Meski Ethan belum menyelesaikan lagunya, namun responnya sangat antusias seolah-olah dia telah menyelesaikan lagunya.
“Luar biasa! Setiap jari sepertinya mengandung jiwa.”
“Beraninya kamu menyembunyikan kejeniusan seperti itu sampai sekarang!”
Orang-orang memuji Ethan dan Duke serta istrinya.
Countess bahkan tersentuh oleh penampilannya dan menyeka air matanya dengan saputangannya.
Ethan kembali menatap Countess Duncan dengan tatapan ramah.

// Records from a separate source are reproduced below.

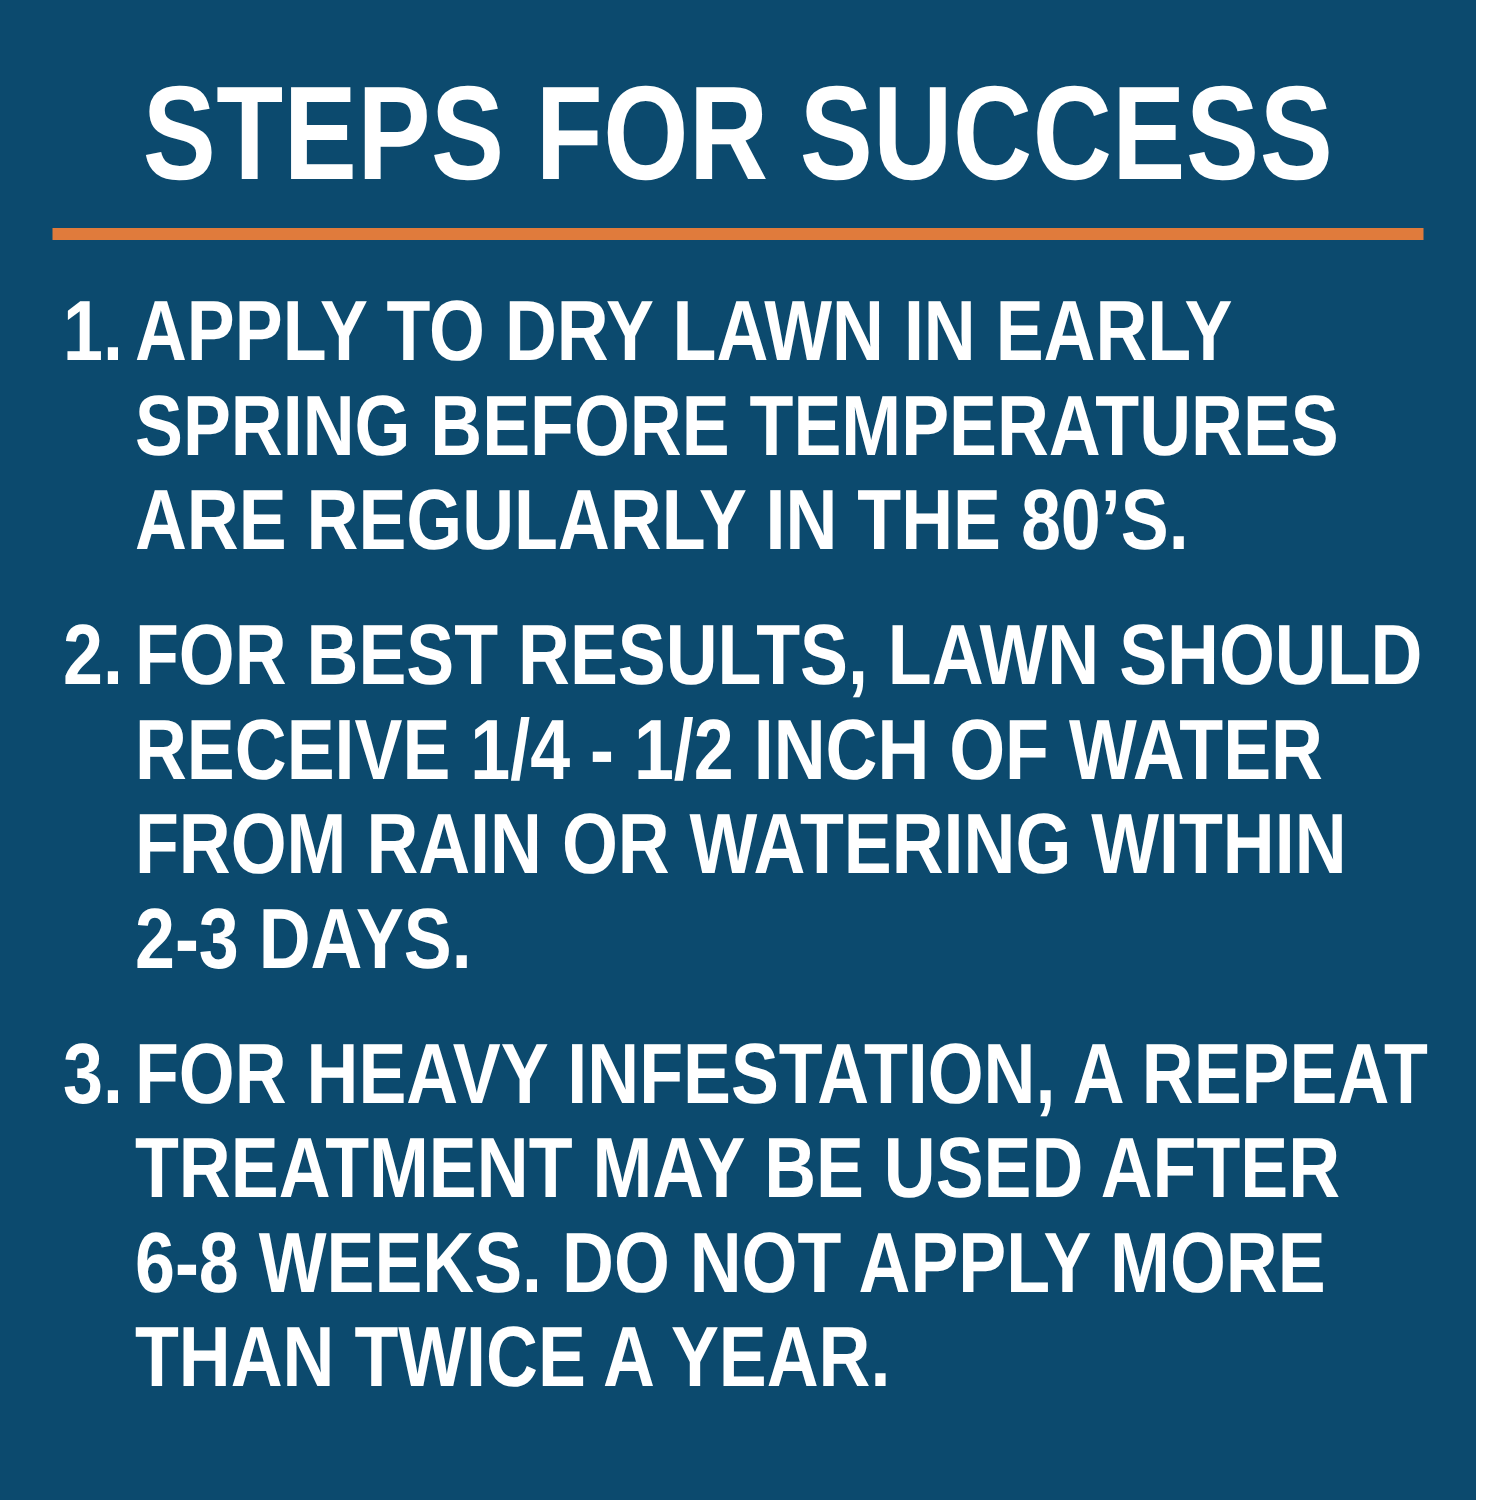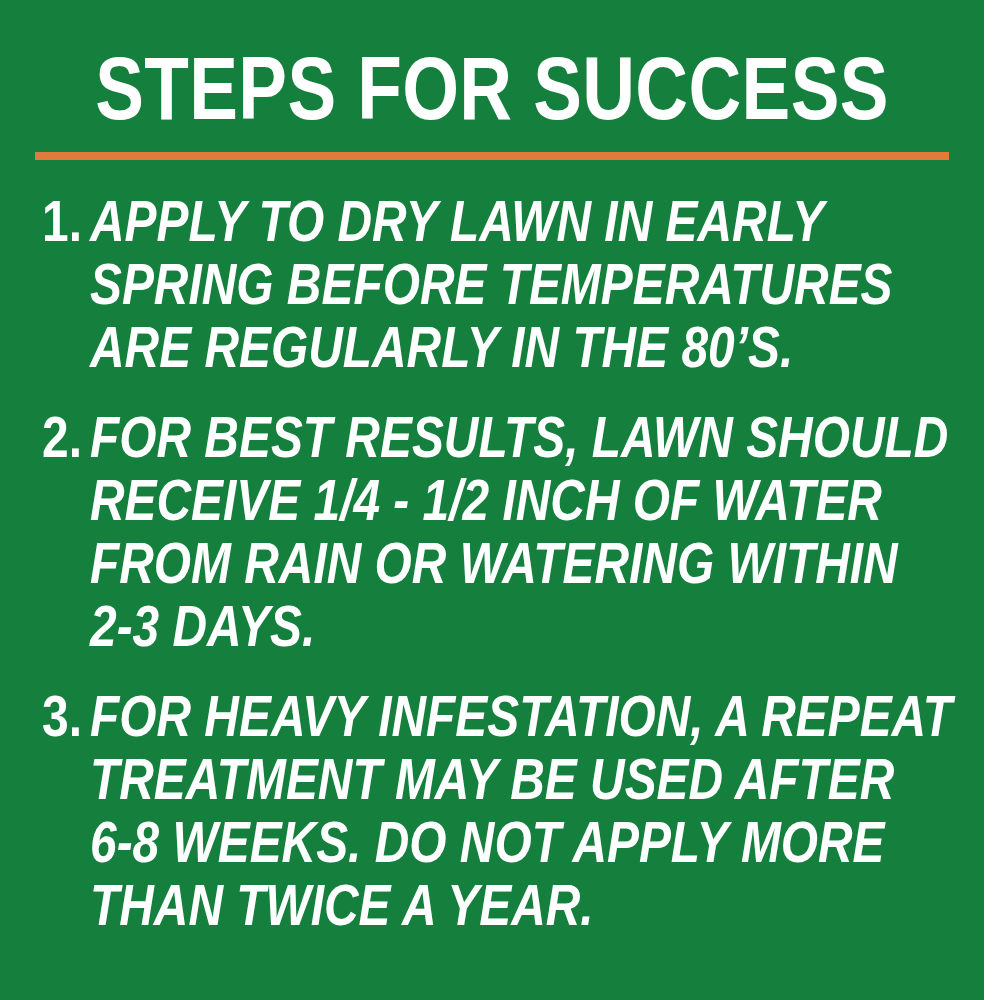--- a/index.html
+++ b/index.html
@@ -12,21 +12,21 @@
     height: 1000px;
     overflow: hidden;
     font-family: "Liberation Sans", "DejaVu Sans", sans-serif;
   }
 
   #panel {
     position: relative;
     box-sizing: border-box;
     width: 984px;
     height: 1000px;
-    background: #15803d;
+    background: #0c4a6e;
     color: #ffffff;
     padding: 0;
   }
 
   
   #title-block {
     padding-top: 46px;
     text-align: center;
   }
 
@@ -83,21 +83,20 @@
     line-height: 63px;
     font-weight: 700;
     color: #ffffff;
     transform: scaleX(0.84);
     transform-origin: left top;
     white-space: nowrap;
   }
 
   .step-lines {
     display: block;
-    font-style: italic;
   }
 
   .step-line {
     display: block;
     font-size: 57px;
     line-height: 63px;
     font-weight: 700;
     color: #ffffff;
     text-transform: uppercase;
     letter-spacing: 0px;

“Countess, bolehkah saya ikut iringannya?”
Mendengar pertanyaan lembutnya, Countess tersenyum dan mengangguk.
“Tentu saja, Tuan Muda.”
Countess bersukacita karena partisipasi pianis muda itu akan menjadikan pesta itu istimewa.
Dorothea menyesap tehnya dengan tenang sambil melihat Ethan duduk di depan piano dan menatapnya.
‘Kamu masih senang menjadi sorotan.’
Suasana seperti itulah yang tidak boleh diganggu.
Dorothea secara alami tertinggal dari orang-orang, seperti yang dia lakukan di istana kekaisaran.
Saat itulah, matanya bertemu dengan Ethan yang sedang menarik perhatian orang.
“Putri Dorothea.”
Mengikuti Ethan, mata yang lain tertuju pada Dorothea.